In some areas such as Stirling, the number of Covid-19 cases has risen compared to last week.

In most areas – including East and West Dunbartonshire, East Renfrewshire, Renfrewshire, Glasgow and East and West Dunbartonshire – there has not been enough improvement, according to the restriction review.

In North and South Lanarkshire cases and test positivity is decreasing, but the review states there is still too much pressure on NHS Lanarkshire.

The health board has the second-highest case rate per 100,000 population in the last seven days, at 234.8, just behind Glasgow at 240.9.

NHS Fife has the highest rate per 100,000 population of any health board not in level four restrictions, at 144.6, but the area remains unchanged from last week.

So far the pattern suggests that areas are unlikely to quickly change between levels or jump from one level to another much lower or higher – all the areas now going into level four had been in level three since the new system came into force, and there was no change to Fife, Perth and Kinross, and Angus, which went from level two to level three last week.

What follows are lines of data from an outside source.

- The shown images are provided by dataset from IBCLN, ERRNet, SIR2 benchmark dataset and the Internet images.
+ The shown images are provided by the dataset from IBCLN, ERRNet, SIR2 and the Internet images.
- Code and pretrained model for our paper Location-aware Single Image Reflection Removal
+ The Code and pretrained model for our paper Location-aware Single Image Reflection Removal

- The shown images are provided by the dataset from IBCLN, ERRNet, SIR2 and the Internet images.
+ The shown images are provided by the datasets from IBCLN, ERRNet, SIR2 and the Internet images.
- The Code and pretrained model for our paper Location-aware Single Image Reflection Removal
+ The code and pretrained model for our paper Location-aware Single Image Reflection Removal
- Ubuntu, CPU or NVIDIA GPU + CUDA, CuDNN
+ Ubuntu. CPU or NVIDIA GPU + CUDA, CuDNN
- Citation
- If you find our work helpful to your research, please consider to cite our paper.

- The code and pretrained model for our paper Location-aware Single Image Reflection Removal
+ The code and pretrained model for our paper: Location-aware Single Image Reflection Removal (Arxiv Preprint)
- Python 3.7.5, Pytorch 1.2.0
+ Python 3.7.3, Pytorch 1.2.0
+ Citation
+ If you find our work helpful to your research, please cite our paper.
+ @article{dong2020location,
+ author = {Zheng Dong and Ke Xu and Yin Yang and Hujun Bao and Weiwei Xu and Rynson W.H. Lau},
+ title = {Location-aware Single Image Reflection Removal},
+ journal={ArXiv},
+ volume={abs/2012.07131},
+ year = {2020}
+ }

Government analysis states it is “too early to tell” if last week’s changes to these three areas have had any effect.

Argyll and Bute is the only area which is under review to move down a level next week, from level two to level one.

Last week the Western Isles and Orkney were under consideration for a move from level one to level zero, but this didn’t happen and a possible move has not been mentioned this week.

Both areas continue to be scrutinised to see if changes to allow indoor socialising between households have any impact.

Decisions are made about which level to place each area in based on five factors.

The first three relate to rates of Covid-19 in the area: The case rate per 100,000 people in the previous week; the percentage of positive tests in that same period; and forecasts of cases per 100,000 in the next two weeks.

The final two are concerned with the local authority itself: Current and projected use of hospital beds, and current and projected use of ICU beds.